What needs to be done:
Your task is to print all of the entries exactly, though the pictures should not be included.

Excerpted data:

......

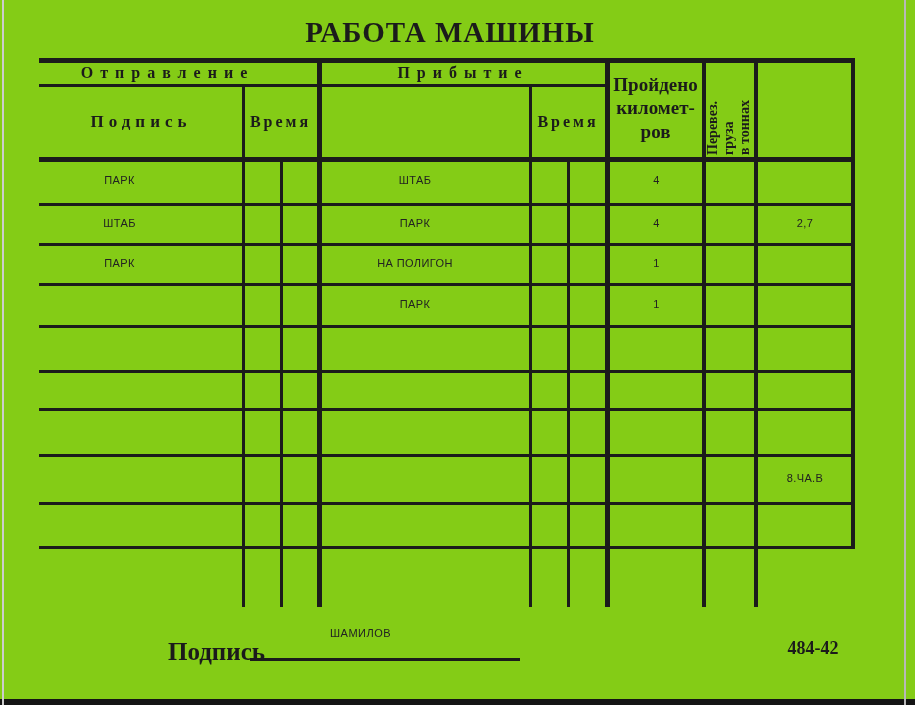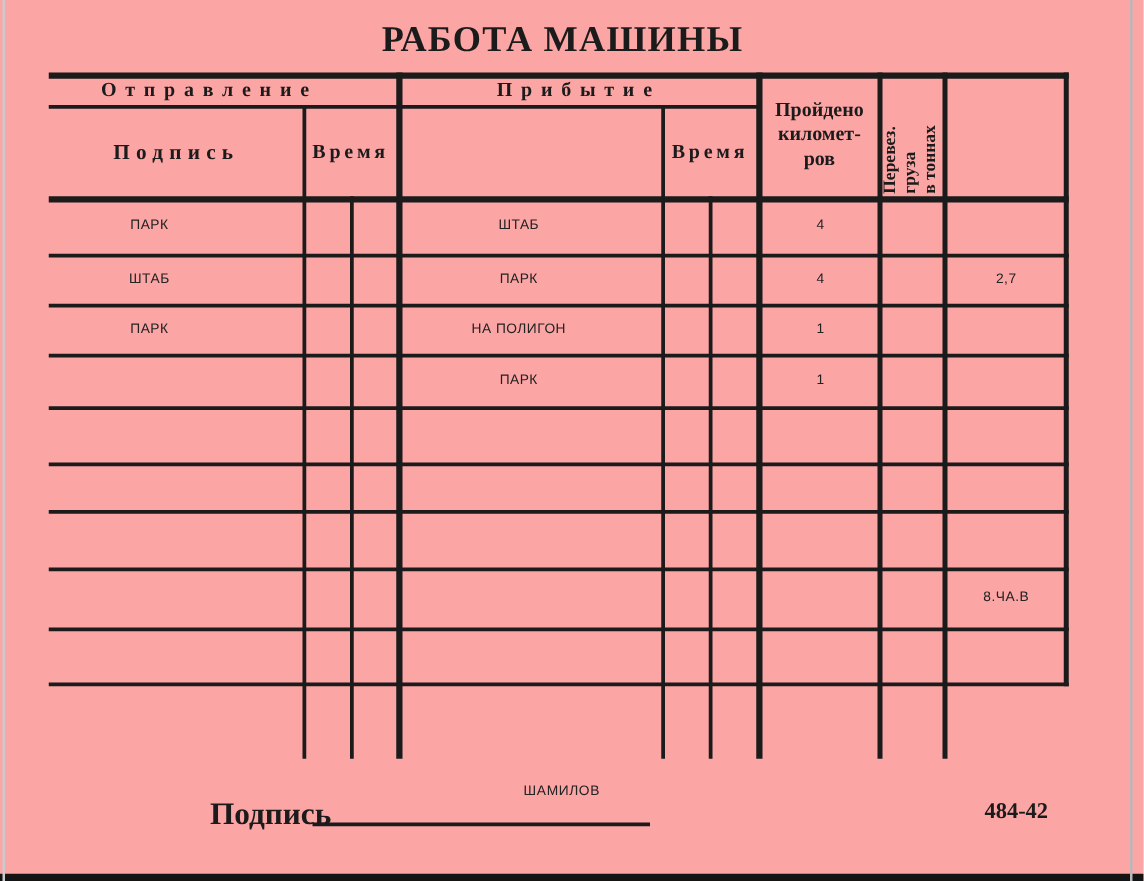--- a/index.html
+++ b/index.html
@@ -6,7 +6,7 @@
   .page{
     position:relative;
     width:915px;height:705px;
-    background:#fca5a5;
+    background:#84cc16;
     overflow:hidden;
     font-family:"Liberation Serif", serif;
     color:#1b1b1b;

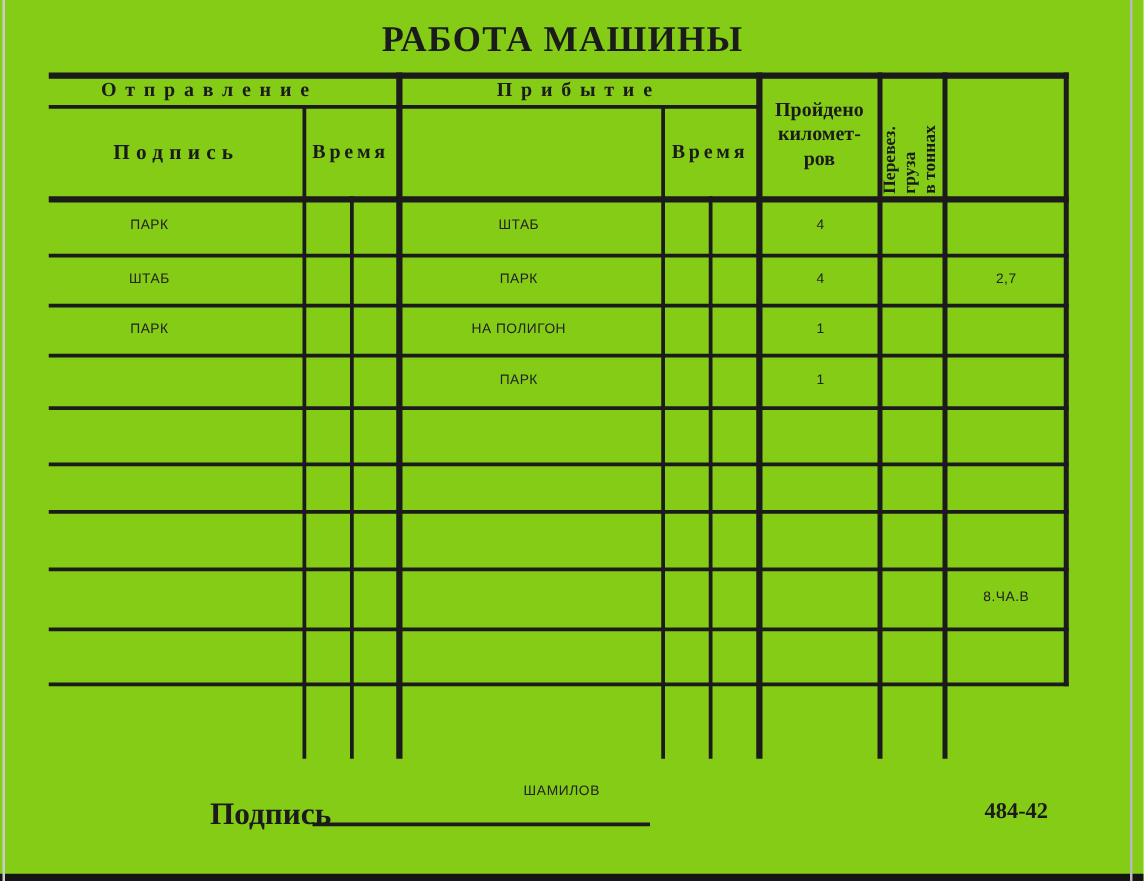--- a/index.html
+++ b/index.html
@@ -33,7 +33,7 @@
   .hdr-timed{left:243px;top:88px;width:75px;height:68px;font-size:16px;letter-spacing:3px;}
   .hdr-to{left:320px;top:88px;width:208px;height:68px;}
   .hdr-timea{left:530px;top:88px;width:76px;height:68px;font-size:16px;letter-spacing:3px;}
-  .hdr-km{left:608px;top:60px;width:95px;height:96px;font-size:16px;line-height:1.22;white-space:pre-line;}
+  .hdr-km{left:608px;top:60px;width:95px;height:96px;font-size:19px;line-height:1.22;white-space:pre-line;}
   .hdr-receipt{left:757px;top:60px;width:94px;height:96px;font-size:15px;line-height:1.3;white-space:pre-line;}
   .tons-wrap{left:706px;top:58px;width:48px;height:99px;}
   .tons-inner{

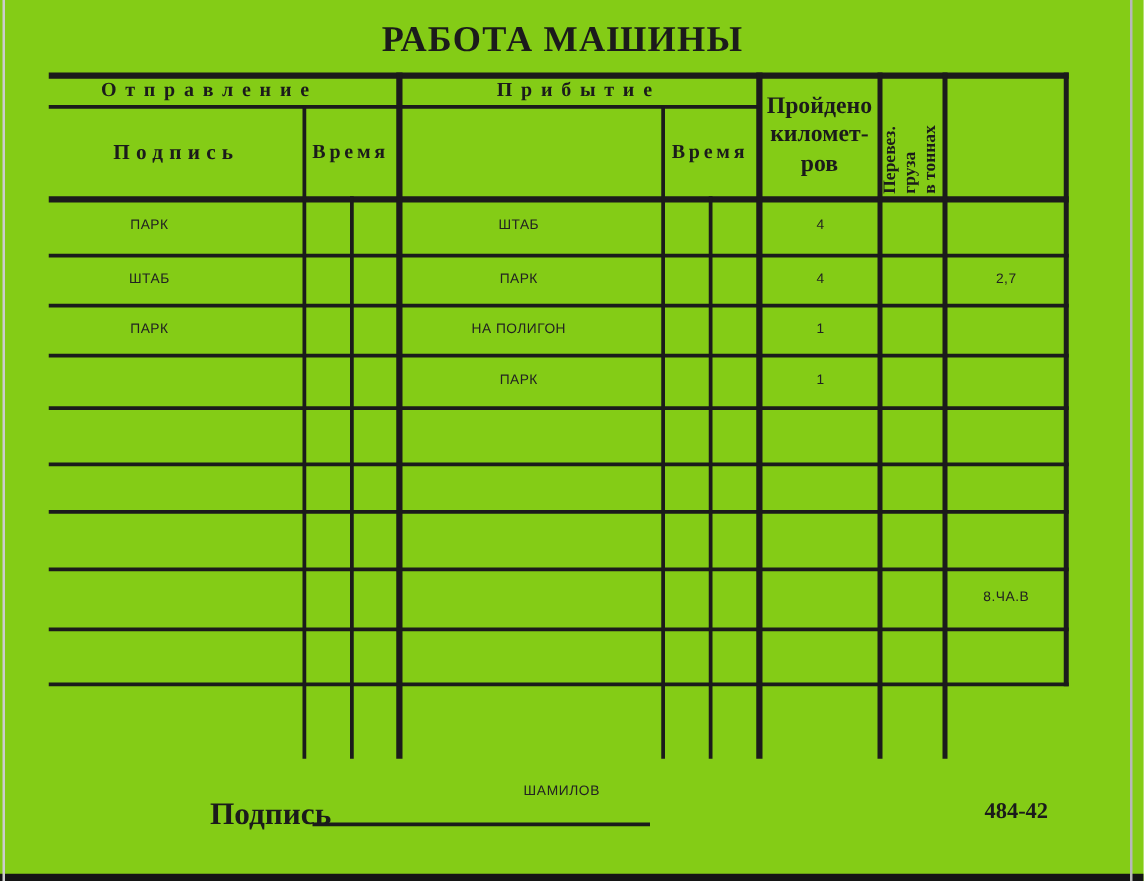--- a/index.html
+++ b/index.html
@@ -64,7 +64,7 @@
   .r8{top:502px;height:44px}
   .r9{top:546px;height:55px}
   .sig-label{left:168px;top:638px;font-weight:bold;font-size:25px;font-family:"Liberation Serif", serif;}
-  .sig-name{left:330px;top:627px;width:150px;text-align:right;font-family:"Liberation Sans", sans-serif;font-size:11px;letter-spacing:0.5px;color:#222;}
+  .sig-name{left:330px;top:627px;width:150px;text-align:left;font-family:"Liberation Sans", sans-serif;font-size:11px;letter-spacing:0.5px;color:#222;}
   .form-number{left:778px;top:638px;width:70px;text-align:center;font-weight:bold;font-size:18px;font-family:"Liberation Serif", serif;}
 </style>
 </head>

......

Response below:
--- a/index.html
+++ b/index.html
@@ -6,7 +6,7 @@
   .page{
     position:relative;
     width:915px;height:705px;
-    background:#fca5a5;
+    background:#84cc16;
     overflow:hidden;
     font-family:"Liberation Serif", serif;
     color:#1b1b1b;

--- a/index.html
+++ b/index.html
@@ -33,7 +33,7 @@
   .hdr-timed{left:243px;top:88px;width:75px;height:68px;font-size:16px;letter-spacing:3px;}
   .hdr-to{left:320px;top:88px;width:208px;height:68px;}
   .hdr-timea{left:530px;top:88px;width:76px;height:68px;font-size:16px;letter-spacing:3px;}
-  .hdr-km{left:608px;top:60px;width:95px;height:96px;font-size:16px;line-height:1.22;white-space:pre-line;}
+  .hdr-km{left:608px;top:60px;width:95px;height:96px;font-size:19px;line-height:1.22;white-space:pre-line;}
   .hdr-receipt{left:757px;top:60px;width:94px;height:96px;font-size:15px;line-height:1.3;white-space:pre-line;}
   .tons-wrap{left:706px;top:58px;width:48px;height:99px;}
   .tons-inner{

--- a/index.html
+++ b/index.html
@@ -64,7 +64,7 @@
   .r8{top:502px;height:44px}
   .r9{top:546px;height:55px}
   .sig-label{left:168px;top:638px;font-weight:bold;font-size:25px;font-family:"Liberation Serif", serif;}
-  .sig-name{left:330px;top:627px;width:150px;text-align:right;font-family:"Liberation Sans", sans-serif;font-size:11px;letter-spacing:0.5px;color:#222;}
+  .sig-name{left:330px;top:627px;width:150px;text-align:left;font-family:"Liberation Sans", sans-serif;font-size:11px;letter-spacing:0.5px;color:#222;}
   .form-number{left:778px;top:638px;width:70px;text-align:center;font-weight:bold;font-size:18px;font-family:"Liberation Serif", serif;}
 </style>
 </head>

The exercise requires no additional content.